The $1 Deals That Could Rob Abuse Survivors of Justice

In 2007, the Christian Brothers did something that looked, on paper, like a generous gift. They handed over control of their schools to a new independent entity, Edmund Rice Education Australia. The price tag for each property? One dollar. A Sydney home worth millions. A school campus. A patch of land where children once played. All for the cost of a cup of coffee.
Now, years later, that same Catholic order stands before the New South Wales Supreme Court and says it is broke. It cannot pay the $774 million it owes to survivors of child sexual abuse. The court has granted a moratorium on all abuse claims while the Christian Brothers propose a scheme to sell off its remaining 36 properties—worth $216 million—and split the proceeds among creditors. But the government’s lawyers have raised a deeply uncomfortable question: Did the Christian Brothers knowingly transfer assets to avoid paying survivors?
The Christian Brothers are not a faceless corporation. They are a Catholic religious order that, for decades, ran schools across Australia where priests and brothers systematically abused children. The Royal Commission into Institutional Responses to Child Sexual Abuse documented the horror in excruciating detail. The order’s own records show it knew about the abuse and covered it up. Now, the same institution that promised to care for the vulnerable is asking a court to protect its remaining property from those it harmed.

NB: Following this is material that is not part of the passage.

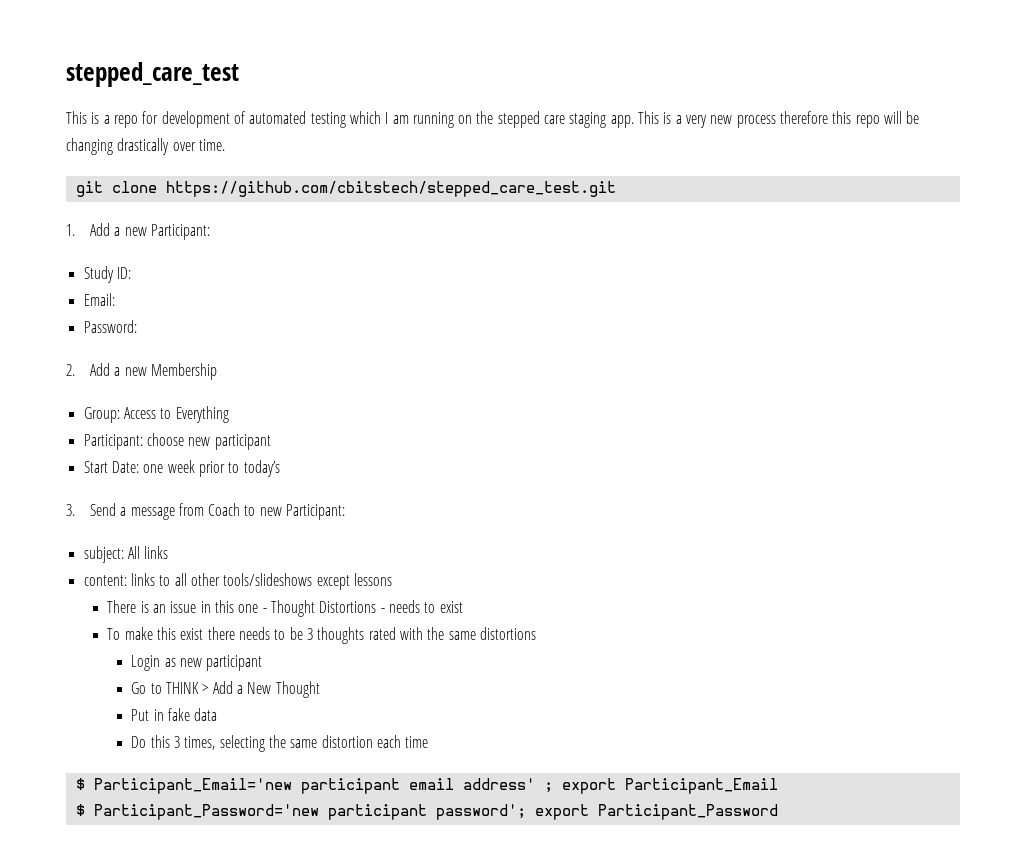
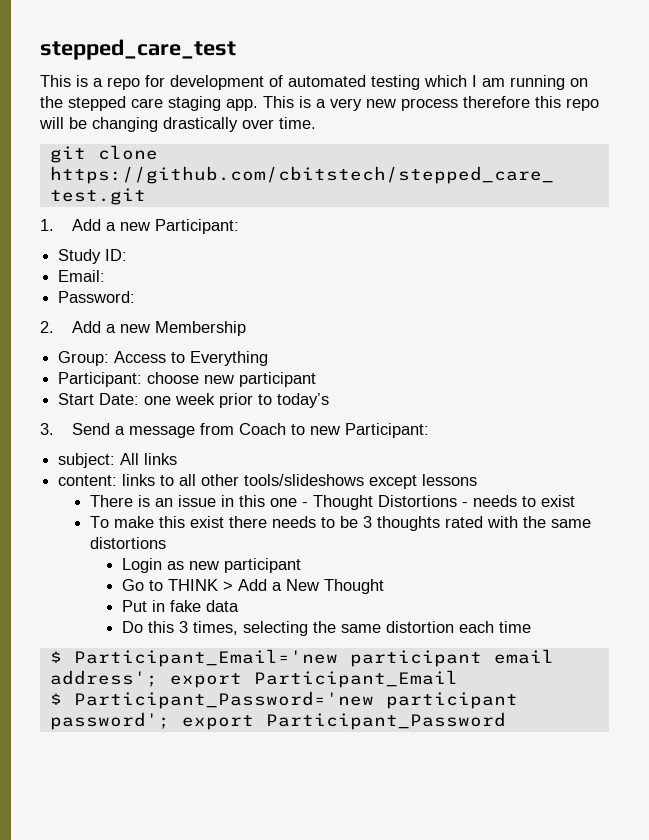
[462,778,553,793] address' ; -> [49,670,158,687] address';

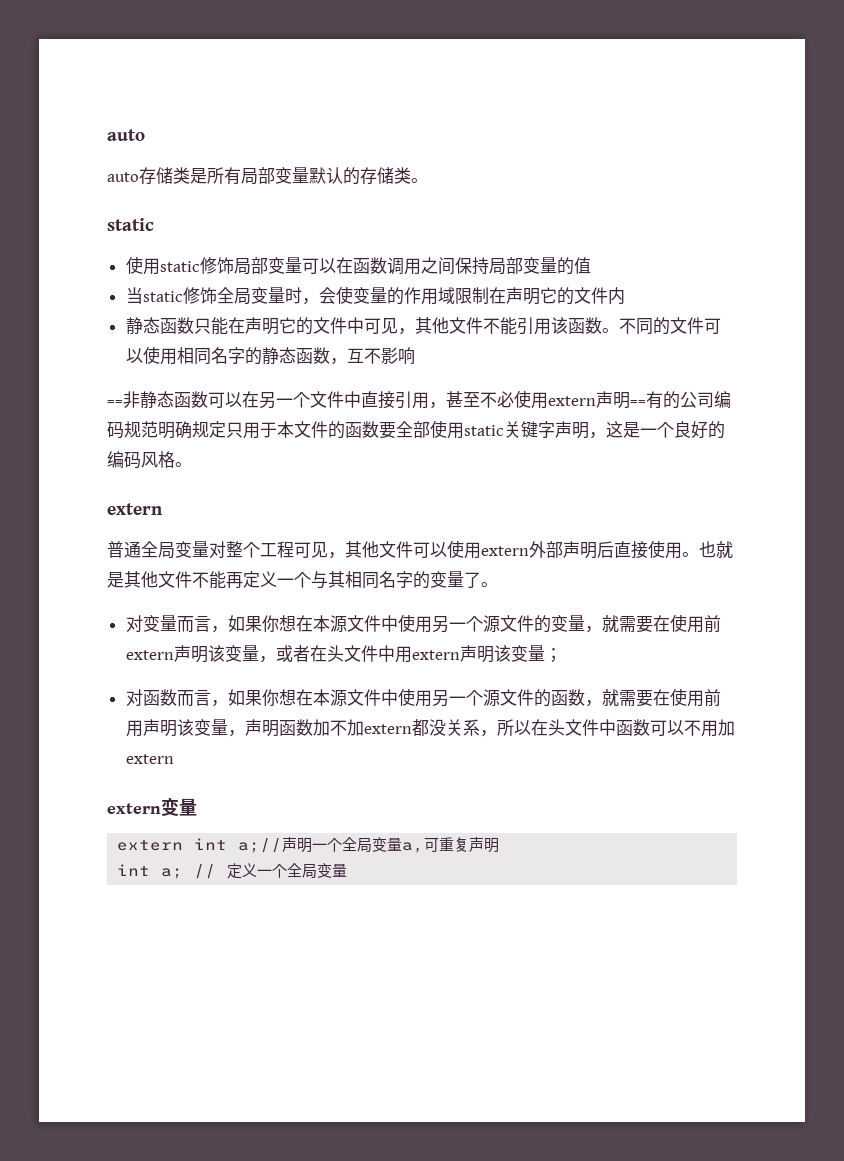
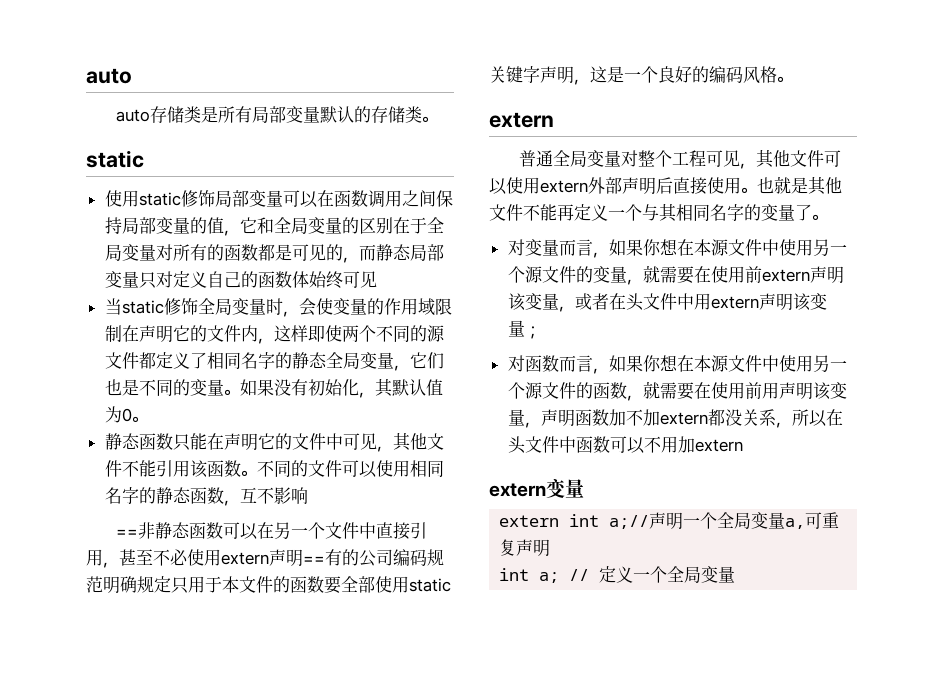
(591, 265) none -> [223,217,444,236] [104,244,444,263] [104,271,377,289] ，它和全局变量的区别在于全局变量对所有的函数都是可见的，而静态局部变量只对定义自己的函数体始终可见
(625, 296) none -> [257,325,445,344] [104,352,444,371] [104,378,443,398] [104,406,148,423] ，这样即使两个不同的源文件都定义了相同名字的静态全局变量，它们也是不同的变量。如果没有初始化，其默认值为0。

The mechanics of the transfers are staggering. Property records obtained by The Guardian show that between 2007 and 2017, the Christian Brothers moved land, school buildings, and homes to EREA for $1 each. The Australian Financial Review reported that the total value of these transfers was $891 million at the time, and may now be worth $2 billion. EREA, named after the order’s founder, was set up as an independent entity to run the schools. But the government’s lawyers argue that the timing and price suggest something more troubling: a deliberate strategy to place assets beyond the reach of abuse survivors.
Sera Mirzab, the barrister representing the federal government, told the court it was “obviously disturbing” if the transfers were designed to deprive survivors of compensation. The Christian Brothers deny any impropriety, insisting the transfers were legitimate and that EREA was created to ensure the schools’ future. But the survivors and their lawyers are not convinced. They point out that the order waited until it was facing a flood of civil claims before seeking the moratorium. They ask: If the transfers were above board, why sell prime real estate for pocket change?
The broader impact of this case extends far beyond Australia. It is a test of whether religious institutions can use corporate structures to escape moral and legal obligations. The Christian Brothers’ argument—that they are now too poor to pay—echoes a familiar pattern in abuse scandals worldwide: the church pleads poverty while holding assets in trusts, foundations, and sister organizations. If the court allows this moratorium to stand, it could set a precedent that encourages other institutions to hide wealth behind paper-thin legal entities.
For the survivors, this is not about money. It is about acknowledgment. It is about an institution that once held power over their childhoods finally taking responsibility. One survivor, who spoke to reporters outside the court, said simply: “They sold our pain for a dollar.” The Christian Brothers’ proposal would divide the remaining $216 million among creditors, but survivors fear they will be left with pennies on the dollar. The government has asked the court to scrutinize the transfers and possibly undo them.
This is not a story about a generous philanthropist. It is a story about the opposite: a wealthy institution that appears to have used legal loopholes to shield itself from accountability. But it is also a story about the resilience of survivors who refuse to be silenced. They have waited decades for justice. They will wait a little longer while the court decides whether a $1 sale can erase a $774 million debt.